__RECORDS TO USE__
-- Opening Marker --
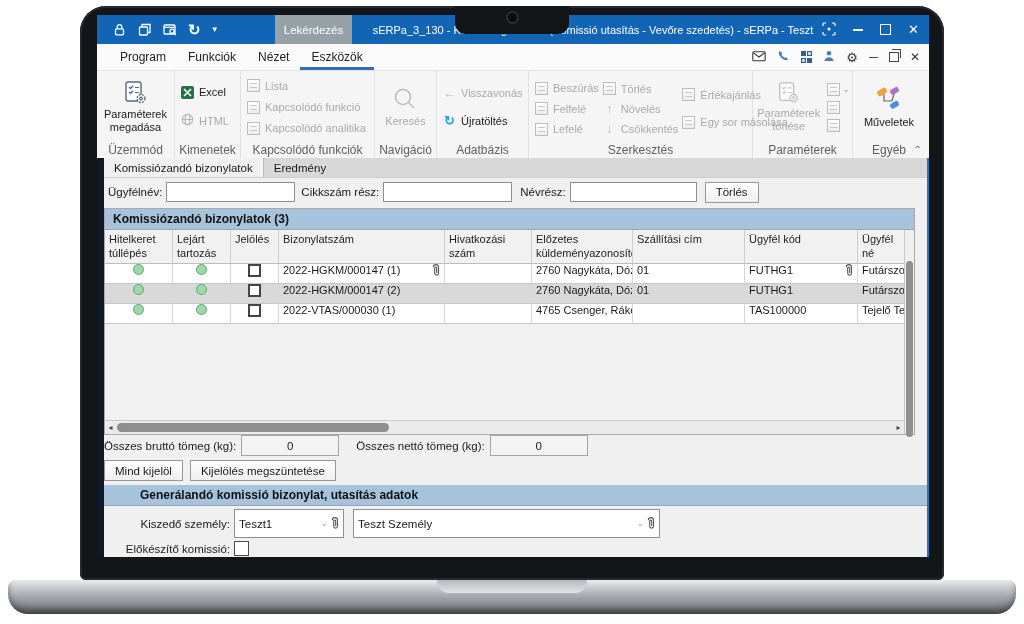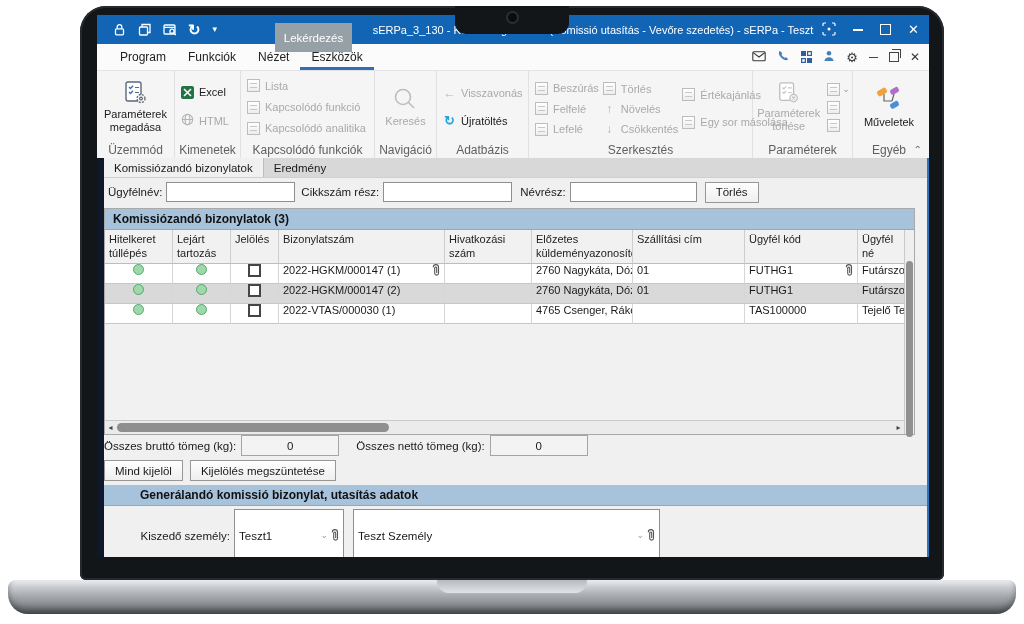"Lekérdezés" .tb-mode-tab { top: 8px -> 0 }
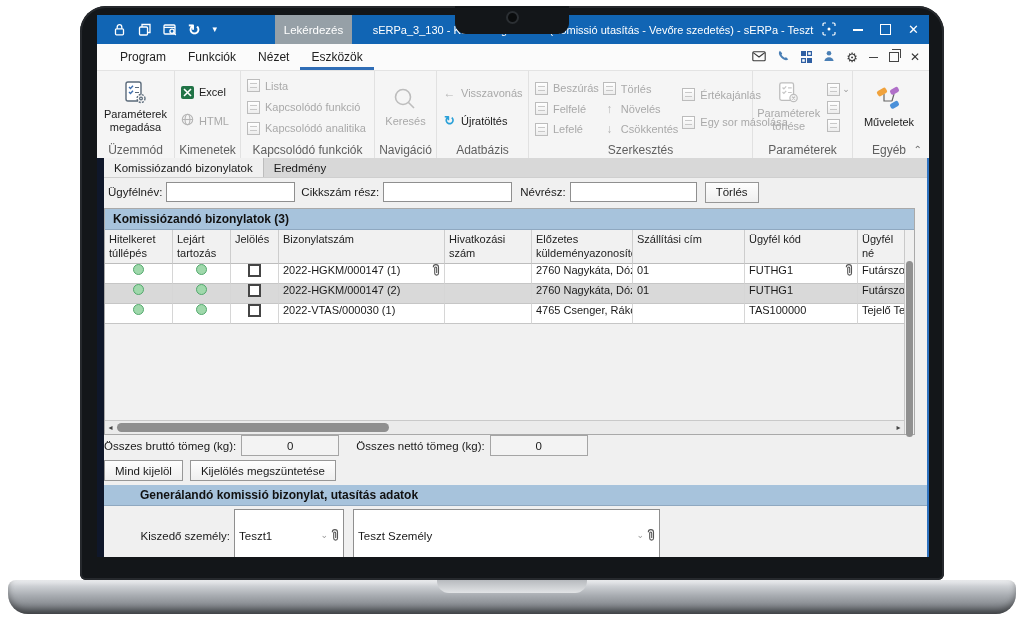"Teszt1" .combo { padding: 16px 4px -> 4px 4px }
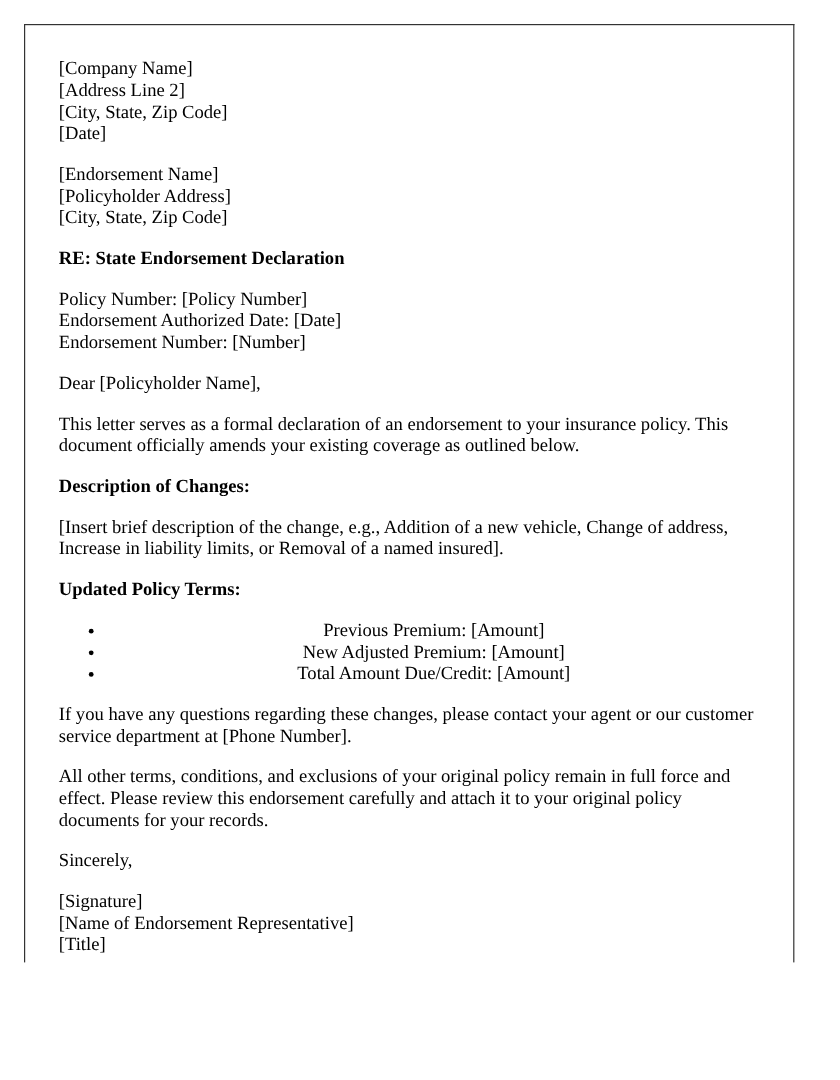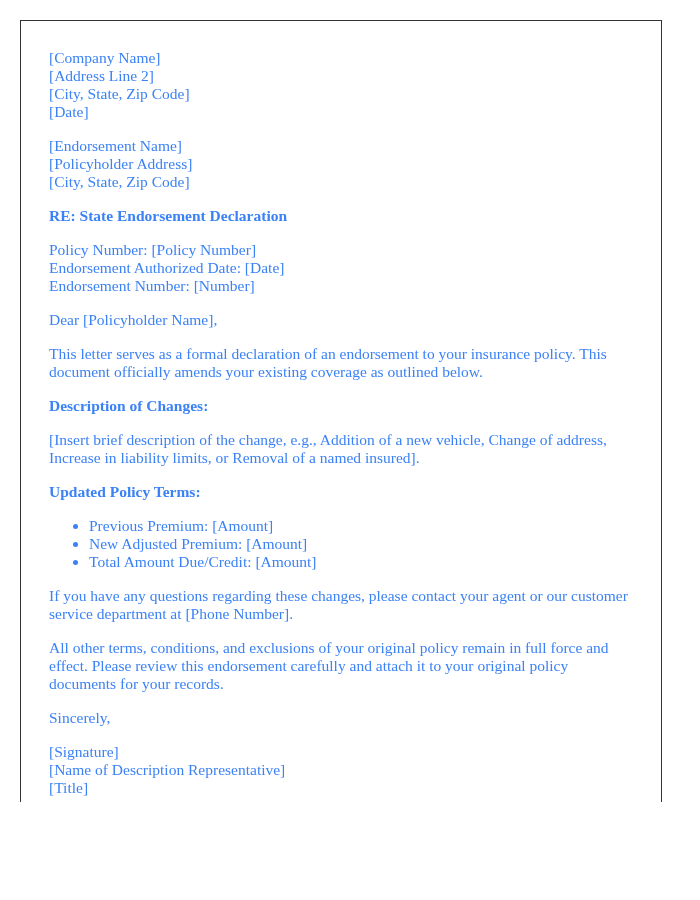"[Company Name]" .content { color: #3b82f6 -> #000000 }
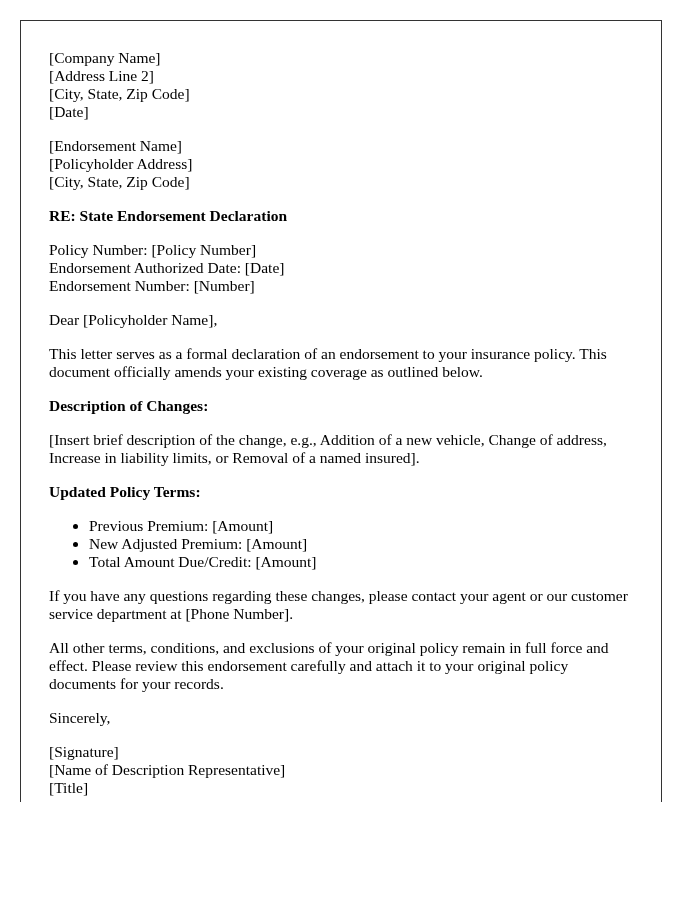"Previous Premium: [Amount]" .content li { text-align: none -> center }
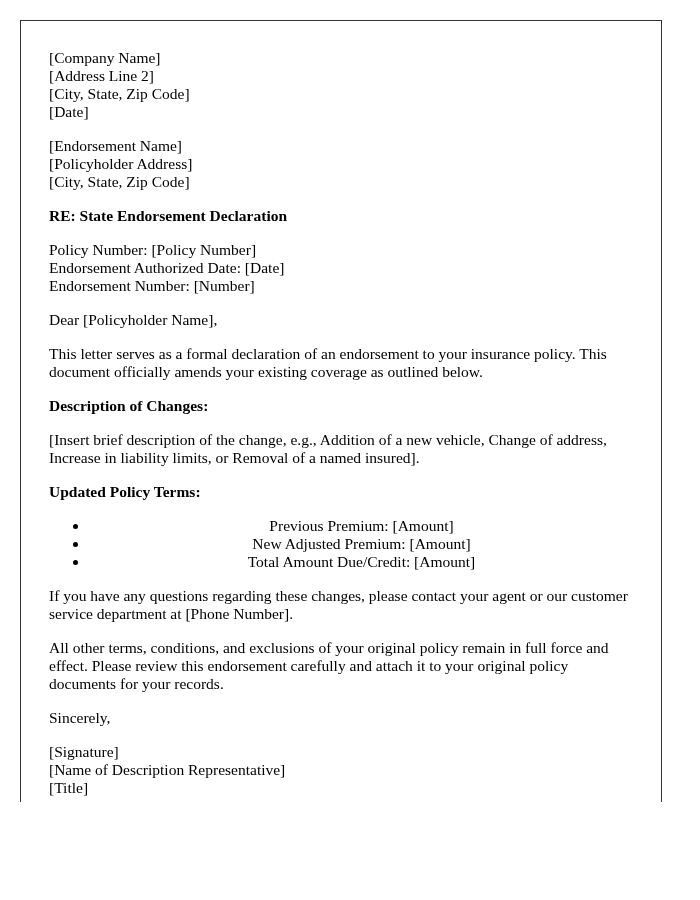"[Name of Description Representative]" span.line { text: Description -> Endorsement }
-- Closing Marker --
__TASK PROMPT__
Set down the material word for word, and drop every picture from it.

__SOLUTION__
"Lekérdezés" .tb-mode-tab { top: 8px -> 0 }
"Teszt1" .combo { padding: 16px 4px -> 4px 4px }
"[Company Name]" .content { color: #3b82f6 -> #000000 }
"Previous Premium: [Amount]" .content li { text-align: none -> center }
"[Name of Description Representative]" span.line { text: Description -> Endorsement }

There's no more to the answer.